Grade I: The evidence consists of results from studies of strong design for answering the question addressed. The results are both clinically important and consistent with minor exceptions at most. The results are free of any significant doubts about generalizability, bias, and flaws in research design. Studies with negative results have sufficiently large samples to have adequate statistical power.

Grade II: The evidence consists of results from studies of strong design for answering the question addressed, but there is some uncertainty attached to the conclusion because of inconsistencies among the results from the studies or because of minor doubts about generalizability, bias, research design flaws, or adequacy of sample size. Alternatively, the evidence consists solely of results from weaker designs for the question addressed, but the results have been confirmed in separate studies and are consistent with minor exceptions at most.

Grade III: The evidence consists of results from studies of strong design for answering the question addressed, but there is substantial uncertainty attached to the conclusion because of inconsistencies among the results of different studies or because of serious doubts about generalizability, bias, research design flaws, or adequacy of sample size. Alternatively, the evidence consists solely of results from a limited number of studies of weak design for answering the question addressed.

Grade Not Assignable: There is no evidence available that directly supports or refutes the conclusion.
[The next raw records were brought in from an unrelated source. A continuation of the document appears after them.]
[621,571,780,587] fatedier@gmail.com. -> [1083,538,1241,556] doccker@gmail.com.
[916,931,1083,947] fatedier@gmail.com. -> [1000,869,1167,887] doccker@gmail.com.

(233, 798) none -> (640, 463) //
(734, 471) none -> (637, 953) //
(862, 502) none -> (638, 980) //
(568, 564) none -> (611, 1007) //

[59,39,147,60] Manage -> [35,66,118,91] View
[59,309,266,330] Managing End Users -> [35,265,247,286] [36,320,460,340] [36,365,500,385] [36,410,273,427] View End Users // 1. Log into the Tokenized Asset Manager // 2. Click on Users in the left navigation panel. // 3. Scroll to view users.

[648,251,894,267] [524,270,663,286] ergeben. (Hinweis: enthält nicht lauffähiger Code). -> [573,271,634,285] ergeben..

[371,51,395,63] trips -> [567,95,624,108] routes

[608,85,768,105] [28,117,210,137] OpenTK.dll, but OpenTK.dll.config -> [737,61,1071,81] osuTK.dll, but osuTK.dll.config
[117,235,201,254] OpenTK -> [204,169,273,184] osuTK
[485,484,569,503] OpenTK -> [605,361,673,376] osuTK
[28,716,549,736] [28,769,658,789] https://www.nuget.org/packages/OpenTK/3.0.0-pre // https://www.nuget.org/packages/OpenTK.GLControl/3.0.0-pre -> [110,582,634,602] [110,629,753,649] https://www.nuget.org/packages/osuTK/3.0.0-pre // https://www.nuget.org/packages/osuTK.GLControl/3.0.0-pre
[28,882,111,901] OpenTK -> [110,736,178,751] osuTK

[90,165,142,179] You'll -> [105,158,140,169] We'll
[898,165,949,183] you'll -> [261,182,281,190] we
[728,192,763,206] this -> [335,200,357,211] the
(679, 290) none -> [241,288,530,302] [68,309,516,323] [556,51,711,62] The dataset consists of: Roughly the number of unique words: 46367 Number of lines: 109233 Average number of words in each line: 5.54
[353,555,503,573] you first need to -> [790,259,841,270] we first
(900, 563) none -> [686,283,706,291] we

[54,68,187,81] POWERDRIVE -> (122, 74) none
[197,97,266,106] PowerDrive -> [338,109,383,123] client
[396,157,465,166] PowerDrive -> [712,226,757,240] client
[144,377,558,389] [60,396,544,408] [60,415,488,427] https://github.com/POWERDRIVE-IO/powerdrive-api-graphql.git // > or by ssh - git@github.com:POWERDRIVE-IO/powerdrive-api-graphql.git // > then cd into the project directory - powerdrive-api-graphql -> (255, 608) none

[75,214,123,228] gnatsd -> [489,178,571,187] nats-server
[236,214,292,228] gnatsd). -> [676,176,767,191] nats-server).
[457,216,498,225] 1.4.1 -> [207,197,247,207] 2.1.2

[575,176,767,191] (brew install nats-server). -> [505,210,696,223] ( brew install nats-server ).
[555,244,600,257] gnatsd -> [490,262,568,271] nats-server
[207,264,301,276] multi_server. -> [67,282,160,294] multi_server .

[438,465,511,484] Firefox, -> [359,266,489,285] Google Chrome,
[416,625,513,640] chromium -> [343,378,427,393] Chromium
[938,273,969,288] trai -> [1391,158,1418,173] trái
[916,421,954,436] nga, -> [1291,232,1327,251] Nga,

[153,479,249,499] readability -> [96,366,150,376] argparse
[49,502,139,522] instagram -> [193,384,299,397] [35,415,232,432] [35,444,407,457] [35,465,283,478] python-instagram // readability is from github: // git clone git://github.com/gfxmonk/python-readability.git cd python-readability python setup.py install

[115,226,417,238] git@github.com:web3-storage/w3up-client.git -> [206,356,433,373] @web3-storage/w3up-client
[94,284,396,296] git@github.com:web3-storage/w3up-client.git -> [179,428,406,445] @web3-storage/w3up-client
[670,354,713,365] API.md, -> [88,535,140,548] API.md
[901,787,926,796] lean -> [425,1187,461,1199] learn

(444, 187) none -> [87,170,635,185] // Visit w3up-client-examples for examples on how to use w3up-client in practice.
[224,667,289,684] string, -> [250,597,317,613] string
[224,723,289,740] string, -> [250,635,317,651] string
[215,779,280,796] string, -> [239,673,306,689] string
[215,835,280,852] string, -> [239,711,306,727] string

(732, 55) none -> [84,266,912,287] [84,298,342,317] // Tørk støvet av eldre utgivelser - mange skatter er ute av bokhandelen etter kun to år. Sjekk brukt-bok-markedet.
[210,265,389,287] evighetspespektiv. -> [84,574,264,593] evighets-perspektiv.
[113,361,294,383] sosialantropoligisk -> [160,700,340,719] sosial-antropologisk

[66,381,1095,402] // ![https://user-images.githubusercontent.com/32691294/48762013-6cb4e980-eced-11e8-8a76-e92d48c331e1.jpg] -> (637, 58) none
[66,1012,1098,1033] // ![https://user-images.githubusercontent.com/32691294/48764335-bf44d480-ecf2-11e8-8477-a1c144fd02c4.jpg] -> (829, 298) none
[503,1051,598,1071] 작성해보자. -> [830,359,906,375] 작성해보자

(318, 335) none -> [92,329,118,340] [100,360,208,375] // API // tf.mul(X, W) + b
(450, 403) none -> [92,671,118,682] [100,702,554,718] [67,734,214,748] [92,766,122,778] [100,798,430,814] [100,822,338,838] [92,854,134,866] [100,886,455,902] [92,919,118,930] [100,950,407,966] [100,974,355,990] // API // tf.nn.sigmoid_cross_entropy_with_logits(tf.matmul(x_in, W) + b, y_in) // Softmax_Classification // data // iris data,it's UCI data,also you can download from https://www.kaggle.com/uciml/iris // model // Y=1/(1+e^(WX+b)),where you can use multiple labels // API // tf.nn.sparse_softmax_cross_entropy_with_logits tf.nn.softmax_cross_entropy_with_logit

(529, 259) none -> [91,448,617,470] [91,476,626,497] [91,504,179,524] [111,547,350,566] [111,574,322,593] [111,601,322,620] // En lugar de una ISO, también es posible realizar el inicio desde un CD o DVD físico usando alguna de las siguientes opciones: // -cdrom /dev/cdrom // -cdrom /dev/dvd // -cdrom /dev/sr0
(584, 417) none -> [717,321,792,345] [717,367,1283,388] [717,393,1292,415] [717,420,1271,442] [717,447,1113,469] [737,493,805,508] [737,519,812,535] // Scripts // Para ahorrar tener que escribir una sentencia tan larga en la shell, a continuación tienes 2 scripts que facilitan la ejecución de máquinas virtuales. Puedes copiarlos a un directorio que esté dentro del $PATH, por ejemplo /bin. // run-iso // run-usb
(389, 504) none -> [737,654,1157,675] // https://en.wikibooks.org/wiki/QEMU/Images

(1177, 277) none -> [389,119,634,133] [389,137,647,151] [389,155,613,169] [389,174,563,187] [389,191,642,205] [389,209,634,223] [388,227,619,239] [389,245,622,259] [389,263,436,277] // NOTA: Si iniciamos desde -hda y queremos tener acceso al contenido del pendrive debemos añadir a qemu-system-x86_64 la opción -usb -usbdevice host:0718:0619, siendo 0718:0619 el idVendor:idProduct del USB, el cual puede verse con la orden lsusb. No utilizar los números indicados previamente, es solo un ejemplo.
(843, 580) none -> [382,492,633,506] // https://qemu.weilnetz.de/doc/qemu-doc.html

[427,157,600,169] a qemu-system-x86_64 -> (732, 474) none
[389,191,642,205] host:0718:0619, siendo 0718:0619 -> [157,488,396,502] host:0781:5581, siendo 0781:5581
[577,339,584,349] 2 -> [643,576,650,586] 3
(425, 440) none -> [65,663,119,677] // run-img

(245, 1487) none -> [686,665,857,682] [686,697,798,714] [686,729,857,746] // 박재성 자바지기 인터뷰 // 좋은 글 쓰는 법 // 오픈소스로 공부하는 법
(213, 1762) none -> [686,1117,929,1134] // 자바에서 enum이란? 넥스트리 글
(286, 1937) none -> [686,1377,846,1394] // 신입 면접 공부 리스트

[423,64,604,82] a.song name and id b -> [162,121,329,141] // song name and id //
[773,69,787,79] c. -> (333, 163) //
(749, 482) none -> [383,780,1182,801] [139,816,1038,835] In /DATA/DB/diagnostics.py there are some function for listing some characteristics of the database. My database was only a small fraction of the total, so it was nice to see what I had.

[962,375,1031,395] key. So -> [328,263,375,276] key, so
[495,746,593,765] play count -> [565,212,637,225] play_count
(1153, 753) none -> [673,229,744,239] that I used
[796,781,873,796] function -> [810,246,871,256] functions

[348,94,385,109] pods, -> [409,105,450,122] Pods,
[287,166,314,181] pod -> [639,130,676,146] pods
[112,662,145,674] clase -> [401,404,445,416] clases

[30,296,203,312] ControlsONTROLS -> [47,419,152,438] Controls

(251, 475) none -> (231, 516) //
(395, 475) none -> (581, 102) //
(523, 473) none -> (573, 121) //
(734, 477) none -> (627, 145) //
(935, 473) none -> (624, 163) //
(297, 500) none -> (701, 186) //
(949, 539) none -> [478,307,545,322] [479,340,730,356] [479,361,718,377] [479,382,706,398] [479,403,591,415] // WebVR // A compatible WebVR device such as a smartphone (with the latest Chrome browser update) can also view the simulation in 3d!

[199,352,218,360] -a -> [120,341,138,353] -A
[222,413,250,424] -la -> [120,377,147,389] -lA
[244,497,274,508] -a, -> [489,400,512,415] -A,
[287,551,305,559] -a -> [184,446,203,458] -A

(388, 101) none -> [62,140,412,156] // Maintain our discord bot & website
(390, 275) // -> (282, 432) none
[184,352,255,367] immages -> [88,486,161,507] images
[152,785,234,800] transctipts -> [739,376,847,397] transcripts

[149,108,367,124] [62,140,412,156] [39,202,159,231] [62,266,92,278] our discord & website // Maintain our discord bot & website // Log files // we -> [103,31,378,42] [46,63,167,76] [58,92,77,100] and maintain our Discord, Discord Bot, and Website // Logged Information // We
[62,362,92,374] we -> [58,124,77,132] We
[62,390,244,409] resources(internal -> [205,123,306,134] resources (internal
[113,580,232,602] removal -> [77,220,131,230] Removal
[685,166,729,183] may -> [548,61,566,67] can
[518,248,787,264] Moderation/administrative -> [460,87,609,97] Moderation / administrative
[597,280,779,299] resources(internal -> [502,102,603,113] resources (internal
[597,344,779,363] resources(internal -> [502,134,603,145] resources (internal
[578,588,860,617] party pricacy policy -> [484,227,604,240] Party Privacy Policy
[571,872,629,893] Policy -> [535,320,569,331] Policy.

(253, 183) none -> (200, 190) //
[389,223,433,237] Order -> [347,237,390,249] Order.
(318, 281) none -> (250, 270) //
Classes of Research Reports:

  1. Primary Reports of New Data Collection:

    Class A:

    • Randomized, controlled trial

    Class B:

    • Cohort study

    Class C:

    • Nonrandomized trial with concurrent or historical controls
    • Case-control study
    • Study of sensitivity and specificity of a diagnostic test
    • Population-based descriptive study

    Class D:

    • Cross-sectional study
    • Case series
    • Case report
  1. Reports that Synthesize or Reflect upon Collections of Primary Reports:

    Class M:

    • Meta-analysis
    • Systematic review
    • Decision analysis
    • Cost-effectiveness analysis

    Class R:

    • Consensus statement
    • Consensus report
    • Narrative review

    Class X:

    • Medical opinion

CLINICAL ALGORITHM(S)

EVIDENCE SUPPORTING THE RECOMMENDATIONS

TYPE OF EVIDENCE SUPPORTING THE RECOMMENDATIONS

The type of supporting evidence is classified for selected recommendations (see "Major Recommendations").

In addition, key conclusions contained in the Work Group's algorithm are supported by a grading worksheet that summarizes the important studies pertaining to the conclusion. The type and quality of the evidence supporting these key recommendations (i.e., choice among alternative therapeutic approaches) is graded for each study.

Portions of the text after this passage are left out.